Raut Rayanka membeku.
“Atau dia mulai terbiasa dengan hobimu?”
“Bisnis adalah bisnis.”
“Bisnis seringkali tak berjalan professional jika dihubungkan dengan wanita, Paman.”
Rayanka mendesah kasar. Mengangkat tangan pada salah satu pelayan yang dengan segera membawakan botol wiski yang masih penuh. “Apa pun masalahku, tak lebih sulit dibandingkan masalahmu. Rajhendra Contruction sudah bangkrut. Kau butuh waktu setidaknya lima, atau sepuluh tahun dengan reputasimu dengan sudah cacat ini? Semua asetmu sudah dibekukan.”
“Aku bisa menanganinya, Paman.
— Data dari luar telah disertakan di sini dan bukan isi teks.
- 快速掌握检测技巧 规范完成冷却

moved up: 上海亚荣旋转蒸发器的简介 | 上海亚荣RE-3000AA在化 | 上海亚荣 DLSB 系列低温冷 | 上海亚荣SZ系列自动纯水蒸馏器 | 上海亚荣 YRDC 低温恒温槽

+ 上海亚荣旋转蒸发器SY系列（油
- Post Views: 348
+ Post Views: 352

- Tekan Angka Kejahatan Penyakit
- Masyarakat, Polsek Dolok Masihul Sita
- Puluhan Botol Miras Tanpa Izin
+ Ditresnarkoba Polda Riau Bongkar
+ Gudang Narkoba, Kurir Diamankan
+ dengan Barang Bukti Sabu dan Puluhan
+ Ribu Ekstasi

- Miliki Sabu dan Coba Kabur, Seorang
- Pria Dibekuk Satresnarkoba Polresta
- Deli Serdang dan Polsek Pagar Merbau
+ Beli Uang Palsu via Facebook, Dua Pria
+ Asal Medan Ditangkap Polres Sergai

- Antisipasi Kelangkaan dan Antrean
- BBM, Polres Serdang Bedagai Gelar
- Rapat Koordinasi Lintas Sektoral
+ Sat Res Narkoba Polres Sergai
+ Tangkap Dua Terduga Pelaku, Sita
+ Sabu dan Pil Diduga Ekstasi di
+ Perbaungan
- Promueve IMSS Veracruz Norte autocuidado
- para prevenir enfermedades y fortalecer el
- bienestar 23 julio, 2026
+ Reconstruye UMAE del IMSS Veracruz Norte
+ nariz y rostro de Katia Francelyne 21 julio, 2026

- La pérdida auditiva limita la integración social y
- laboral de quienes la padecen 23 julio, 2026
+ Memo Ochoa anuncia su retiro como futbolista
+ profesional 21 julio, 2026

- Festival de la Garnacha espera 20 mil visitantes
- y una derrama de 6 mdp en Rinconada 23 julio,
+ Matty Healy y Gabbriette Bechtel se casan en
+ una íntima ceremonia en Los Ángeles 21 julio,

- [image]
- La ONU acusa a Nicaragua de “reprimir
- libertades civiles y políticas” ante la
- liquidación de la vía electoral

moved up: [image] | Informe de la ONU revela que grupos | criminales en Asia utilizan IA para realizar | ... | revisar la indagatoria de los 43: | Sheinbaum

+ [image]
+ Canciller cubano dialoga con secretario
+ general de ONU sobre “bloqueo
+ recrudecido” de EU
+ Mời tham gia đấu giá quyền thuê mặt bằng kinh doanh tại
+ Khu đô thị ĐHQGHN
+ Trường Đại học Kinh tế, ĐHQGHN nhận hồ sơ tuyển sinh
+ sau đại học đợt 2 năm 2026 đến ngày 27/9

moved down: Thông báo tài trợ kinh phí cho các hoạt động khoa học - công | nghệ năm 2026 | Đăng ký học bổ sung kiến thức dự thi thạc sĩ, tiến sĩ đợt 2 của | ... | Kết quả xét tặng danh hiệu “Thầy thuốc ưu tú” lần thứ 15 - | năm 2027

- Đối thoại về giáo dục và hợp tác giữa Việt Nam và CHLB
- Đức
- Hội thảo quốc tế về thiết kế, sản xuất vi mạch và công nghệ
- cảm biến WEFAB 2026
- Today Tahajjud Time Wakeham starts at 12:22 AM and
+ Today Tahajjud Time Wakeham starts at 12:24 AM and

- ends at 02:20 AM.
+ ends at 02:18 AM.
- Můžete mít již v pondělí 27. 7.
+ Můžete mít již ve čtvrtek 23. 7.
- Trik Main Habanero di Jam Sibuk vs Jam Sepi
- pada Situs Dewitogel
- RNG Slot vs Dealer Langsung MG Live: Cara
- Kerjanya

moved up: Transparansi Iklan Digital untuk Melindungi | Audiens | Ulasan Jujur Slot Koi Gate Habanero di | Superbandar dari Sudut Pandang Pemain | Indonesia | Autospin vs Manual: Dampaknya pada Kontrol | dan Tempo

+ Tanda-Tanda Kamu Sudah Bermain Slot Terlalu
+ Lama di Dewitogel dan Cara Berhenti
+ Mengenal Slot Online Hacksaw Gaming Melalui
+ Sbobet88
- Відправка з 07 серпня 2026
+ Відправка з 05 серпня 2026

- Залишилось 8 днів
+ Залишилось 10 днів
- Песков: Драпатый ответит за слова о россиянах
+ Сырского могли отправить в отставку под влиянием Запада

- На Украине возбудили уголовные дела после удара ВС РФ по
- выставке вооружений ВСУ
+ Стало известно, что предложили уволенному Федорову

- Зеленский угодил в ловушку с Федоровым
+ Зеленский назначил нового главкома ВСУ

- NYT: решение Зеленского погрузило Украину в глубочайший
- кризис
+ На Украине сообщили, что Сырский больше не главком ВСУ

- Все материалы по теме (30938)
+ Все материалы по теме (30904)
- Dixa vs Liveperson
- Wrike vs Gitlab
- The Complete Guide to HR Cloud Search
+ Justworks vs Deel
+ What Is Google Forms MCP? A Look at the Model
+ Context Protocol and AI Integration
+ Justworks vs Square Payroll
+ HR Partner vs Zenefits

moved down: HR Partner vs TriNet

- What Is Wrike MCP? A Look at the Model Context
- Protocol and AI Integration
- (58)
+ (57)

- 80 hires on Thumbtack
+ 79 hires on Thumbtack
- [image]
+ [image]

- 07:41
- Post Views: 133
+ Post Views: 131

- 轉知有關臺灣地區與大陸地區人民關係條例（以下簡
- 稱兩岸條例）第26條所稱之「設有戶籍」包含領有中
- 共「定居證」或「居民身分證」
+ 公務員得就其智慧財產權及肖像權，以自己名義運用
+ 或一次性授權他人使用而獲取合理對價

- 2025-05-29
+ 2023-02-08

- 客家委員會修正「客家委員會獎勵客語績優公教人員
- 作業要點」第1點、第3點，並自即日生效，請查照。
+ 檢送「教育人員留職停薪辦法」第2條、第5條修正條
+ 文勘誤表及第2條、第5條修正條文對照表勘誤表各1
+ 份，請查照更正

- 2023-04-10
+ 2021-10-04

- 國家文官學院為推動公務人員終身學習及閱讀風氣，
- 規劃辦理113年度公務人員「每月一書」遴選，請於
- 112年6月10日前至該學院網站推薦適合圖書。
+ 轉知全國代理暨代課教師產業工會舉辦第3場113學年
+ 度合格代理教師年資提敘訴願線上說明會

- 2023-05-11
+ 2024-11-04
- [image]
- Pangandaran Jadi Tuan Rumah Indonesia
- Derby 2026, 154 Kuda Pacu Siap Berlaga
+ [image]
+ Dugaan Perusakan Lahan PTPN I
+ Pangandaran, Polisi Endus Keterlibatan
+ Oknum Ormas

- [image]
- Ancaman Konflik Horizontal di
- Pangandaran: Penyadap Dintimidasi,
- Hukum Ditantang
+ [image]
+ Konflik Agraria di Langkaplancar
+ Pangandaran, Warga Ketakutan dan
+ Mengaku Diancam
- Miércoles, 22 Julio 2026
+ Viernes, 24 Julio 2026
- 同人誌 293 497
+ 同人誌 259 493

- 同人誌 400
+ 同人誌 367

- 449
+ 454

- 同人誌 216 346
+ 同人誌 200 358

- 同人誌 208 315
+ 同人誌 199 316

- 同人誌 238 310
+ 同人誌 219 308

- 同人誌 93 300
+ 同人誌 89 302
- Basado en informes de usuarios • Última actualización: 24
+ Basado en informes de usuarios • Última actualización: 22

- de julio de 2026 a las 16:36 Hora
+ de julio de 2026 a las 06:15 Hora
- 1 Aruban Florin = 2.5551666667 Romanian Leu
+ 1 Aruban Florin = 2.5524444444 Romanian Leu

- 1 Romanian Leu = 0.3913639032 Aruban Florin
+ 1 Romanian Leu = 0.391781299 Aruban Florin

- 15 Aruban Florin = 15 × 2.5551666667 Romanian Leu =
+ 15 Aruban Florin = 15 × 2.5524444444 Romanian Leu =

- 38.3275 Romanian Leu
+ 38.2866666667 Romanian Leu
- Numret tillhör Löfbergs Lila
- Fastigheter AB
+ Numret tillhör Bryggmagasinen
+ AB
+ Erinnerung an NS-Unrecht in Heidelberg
Jangan cemas.” Balasan tersebut serempak mendapat dengusan mengejek dari para pria Arkatama.
“Ya, kau punya waktu dua tahun untuk bernapas. Setelah keluarga kami mengklaim hak waris dari almarhum papa yang merepotkan itu, kami …” Rayanka mengembuskan napas panjang dengan kepedulian yang dibuat-buat. “Rasanya kami sudah sangat baik hati sepanjang tiga tahun ini. Tak ada siapa pun yang tahu kau bagian dari keluarga ini. Demi reputasi keluarga kami.”
Erzan hanya tersenyum tipis. Tatapannya tak lepas dari sang paman yang meneguk cairan emas tersebut langsung dari botolnya. “Kudengar paman butuh dukungan dari Charles untuk mendapatkan kontrak dengan Erz Group.”
“Apa kau bahkan tahu tentang Erz Group?” celetuk Kavian.
“Kau pikir aku tak tahu? Namanya terdengar familiar.” Erzan mengedikkan bahunya dengan senyum semenjengkelkan mungkin.
“Alasan kakek menjadikanmu menantu keluarga ini adalah untuk membalas budi. Tetapi lihatlah, orang rendahan tetaplah rendahan. Kau menggigit kakinya. Seekor anjing bahkan tak menggigit orang yang memberinya makan.” Kavian membungkuk dengan kedua tangan mencengkeram lengan sofa.
Erzan tertawa, pandangannya beralih pada Rayanka. “Ya, pembunuh Syamil yang baik hati lebih rendah dari anjing.”
“Keluar dari penjara membuat otakmu sedikit bergeser ke samping, ya?”
Tawa Erzan kali ini lebih keras. “Mungkin.” Pandangannya bergerak turun, pada cengkeraman tangan Erzan yang lebih kuat hingga buku-buku jari pria itu memutih.
“Cukup, Kavian!” Abimana kembali muncul. Kali ini bersama pria paruh baya lainnya. Argana Bimantara, kolega yang menikahi adik perempuannya. “Dapatkan apa yang kauinginkan dan keluar dari rumah ini,” ucapnya kemudian pada sang menantu.
Erzan menyeringai, mengangkat kedua tangannya saat beranjak dari duduknya.
“Papa?!” Nada dan Ayudia menoleh dengan cepat. Kedua matanya melotot tak percaya. “Aku tidak ingin pergi dengannya!”
Ayudia melompat berdiri dan segera menghampiri sang suami. “Apa yang kaupikirkan, sayang? Di mana mereka akan bermalam? Ini sudah …”
“Jika aku mendengarnya melapor karena anakku kelaparan, kupastikan kau tak akan pernah melihat istrimu. Ini kesempatan terakhirmu.”
“Papa, aku tidak akan pergi …” Kedua mata Nada mulai digenangi air mata. Bisa merasakan penolakannya tak akan didengar sang papa. Seperti yang sudah-sudah.
Tangan Abimana terangkat, tatapan tegas yang terpancar dari pria yang paling dituakan di keluarga besar tersebut sukses membuat semua orang terdiam. Mematuhi perintah tanpa satu bantahan pun.